Reich-Ranicki war 1949 über die Arbeit in Polens kommunistischem Geheimdienst und im diplomatischen Dienst nach Warschau zurückgekehrt. 1950 wurde er aus seinen Ämtern entlassen und aus der KP wegen «ideologischer Fremdheit» ausgeschlossen. Schon lange ein Liebhaber deutscher Literatur, begann er als Lektor und freier Schriftsteller zu arbeiten.

1958 kam er für immer nach Deutschland und machte sich als scharfzüngiger Kritiker bei der «Zeit» in Hamburg einen Namen. Von 1973 bis 1988 leitete er die Literaturredaktion der «Frankfurter Allgemeinen Zeitung». Das große Publikum fand er aber erst 1988 mit dem «Literarischen Quartett».

«Arbeit, Arbeit, Arbeit»
Reich-Ranickis Leben hieß Lesen und Schreiben. «Arbeit, Arbeit, Arbeit» sei sein Motto, sagte er einmal. Wegen seiner Arbeitswut konnte sich der rastlose Reich-Ranicki nicht wie andere aufs Altenteil zurückziehen – Urlaub war für ihn ein Fremdwort.

«MRR» verantwortete neben dem umfangreichen «Kanon der deutschen Literatur» bis zuletzt die «Frankfurter Anthologie» – jedes Jahr kam ein Band mit 50 kommentierten Gedichten heraus. Als Literat alter Schule schätzte er die Klassiker, neben Goethe auch Schiller, Lessing, Heine, Schnitzler, Fontane, Thomas Mann und Kafka.

«Nein, ein glücklicher Mensch bin ich nicht»
Der Literaturkritiker lebte viele Jahrzehnte lang mit seiner Frau Tosia in Frankfurt. Der einzige Sohn des Paares arbeitet als Mathematikprofessor in Großbritannien. «Nein, ein glücklicher Mensch bin ich nicht», gestand Reich-Ranicki zu seinem 85. Geburtstag.
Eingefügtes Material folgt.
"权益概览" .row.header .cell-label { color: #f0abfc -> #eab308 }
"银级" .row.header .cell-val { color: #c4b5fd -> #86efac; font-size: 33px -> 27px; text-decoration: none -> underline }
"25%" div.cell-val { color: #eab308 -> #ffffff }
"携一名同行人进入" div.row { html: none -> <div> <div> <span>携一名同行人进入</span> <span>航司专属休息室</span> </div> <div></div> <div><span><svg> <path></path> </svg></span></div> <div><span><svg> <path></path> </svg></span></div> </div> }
Aber er fand auch immer wieder gleich Trost – in der Literatur. Schließlich seien auch die großen Schriftsteller wie Kafka oder Thomas Mann nie glücklich gewesen. «MRRs» Wirken wird weiterleben. An der Universität Tel Aviv wurde im März 2007 ein nach Reich-Ranicki, der selbst gerne Professor geworden wäre, benannter Lehrstuhl für deutsche Literatur eingerichtet.